The Indians would lose their lands but were to be compensated, although many were not. Even though discontent and social rejection killed the idea before it was fully implemented, five tribes were terminated—the Coushatta, Ute, Paiute, Menominee and Klamath—and 114 groups in California lost their federal recognition as tribes. Many individuals were also relocated to cities, but one-third returned to their tribal reservations in the decades that followed.

In 1934, the Indian Reorganization Act, codified as Title 25, Section 476 of the U.S. Code, allowed Indian nations to select from a catalogue of constitutional documents that enumerated powers for tribes and for tribal councils. Though the Act did not specifically recognize the Courts of Indian Offenses, 1934 is widely considered to be the year when tribal authority, rather than United States authority, gave the tribal courts legitimacy. John Collier and Nathan Margold wrote the solicitor's opinion, "Powers of Indian Tribes" which was issued October 25, 1934, and commented on the wording of the Indian Reorganization Act. This opinion stated that sovereign powers inhered in Indian tribes except for where they were restricted by Congress. The opinion stated that "Conquest has brought the Indian tribes under the control of Congress, but except as Congress has expressly restricted or limited the internal powers of sovereignty vested in the Indian tribes such powers are still vested in the respective tribes and may be exercised by their duly constituted organs of government."[43]

The Termination Era

[edit]
Further information: Indian termination policy

In 1953, Congress enacted Public Law 280, which gave some states extensive jurisdiction over the criminal and civil controversies involving Indians on Indian lands. Many, especially Indians, continue to believe the law unfair because it imposed a system of laws on the tribal nations without their approval.

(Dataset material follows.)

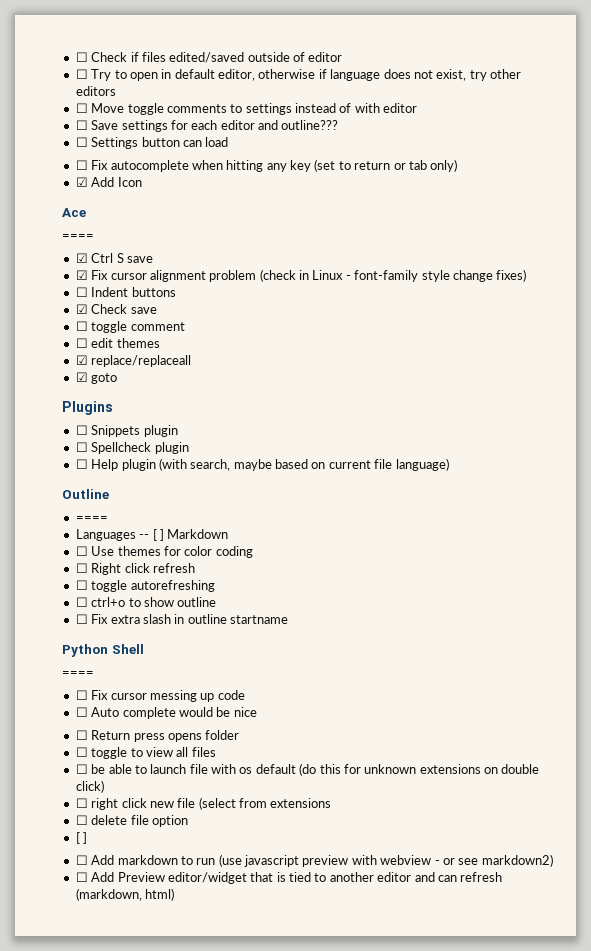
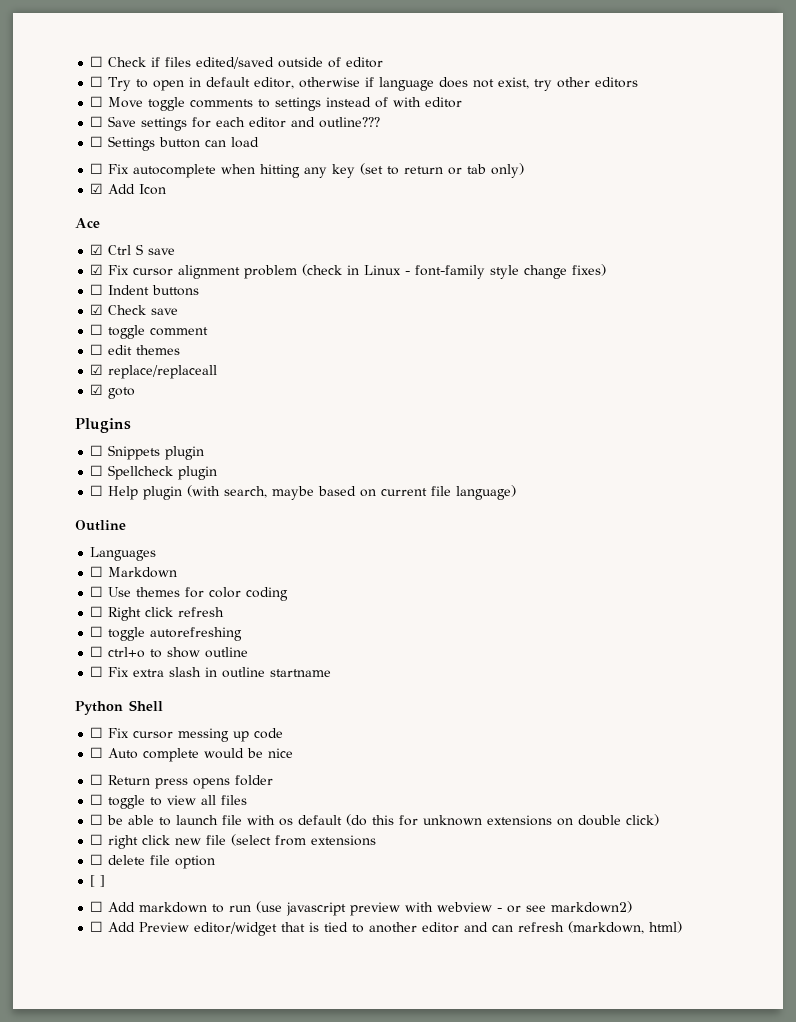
[62,234,94,240] // ==== -> (100, 223) none
[75,516,108,522] [75,529,164,541] ==== // Languages -- [ ] -> [90,547,157,561] [90,566,104,577] Languages // ☐
[62,671,94,677] // ==== -> (163, 705) none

In 1965, the United States Court of Appeals for the Ninth Circuit concluded that no law had ever extended provisions of the U.S. Constitution, including the right of habeas corpus, to tribal members brought before tribal courts. Still, the court concluded, "it is pure fiction to say that the Indian courts functioning in the Fort Belknap Indian community are not in part, at least, arms of the federal government. Originally they were created by federal executive and imposed upon the Indian community, and to this day the federal government still maintains a partial control over them." In the end however, the Ninth Circuit limited its decision to the particular reservation in question and stated, "it does not follow from our decision that the tribal court must comply with every constitutional restriction that is applicable to federal or state courts."

The Self-Determination Era

[edit]
Richard Nixon with the leaders of Taos Pueblo. Nixon returning Blue Lake to Taos Pueblo was an early practice of Land Back.

Richard Nixon took office as president in 1969. From 1969 to 1974, the Richard Nixon administration made important changes to United States policy towards Native Americans through legislation and executive action. President Richard Nixon advocated a reversal of the long-standing policy of "termination" that had characterized relations between the U.S. federal government and American Indians in favor of "self-determination." The Alaska Native Claims Settlement Act restructured indigenous governance in Alaska, creating a unique structure of Native Corporations. Some of the most notable instances of American Indian activism occurred under the Nixon Administration, including the Occupation of Alcatraz and the Occupation of Wounded Knee.

It was under his administration that Washington state Senator Henry M. Jackson and Senate Subcommittee on Indian Affairs aide Forrest J. Gerard were most active in their reform efforts. The work of Jackson and Gerard mirrored the demands of Indians for "self-determination." Nixon called for an end to termination and provided a direct endorsement of "self-determination."

In a 1970 address to Congress, Nixon articulated his vision of self-determination. He explained, "The time has come to break decisively with the past and to create the conditions for a new era in which the Indian future is determined by Indian acts and Indian decisions."[44] Nixon continued, "This policy of forced termination is wrong, in my judgment, for a number of reasons. First, the premises on which it rests are wrong. Termination implies that the federal government has taken on a trusteeship responsibility for Indian communities as an act of generosity toward a disadvantaged people and that it can therefore discontinue this responsibility on a unilateral basis whenever it sees fit."[44] Nixon's overt renunciation of the long-standing termination policy was the first of any President in the post-World War II era. While many modern courts in Indian nations today have established full faith and credit with state courts, the nations still have no direct access to U.S. courts. When an Indian nation files suit against a state in U.S. court, they do so with the approval of the Bureau of Indian Affairs. In the modern legal era, the courts and Congress have, however, further refined the often competing jurisdictions of tribal nations, states and the United States in regard to Indian law.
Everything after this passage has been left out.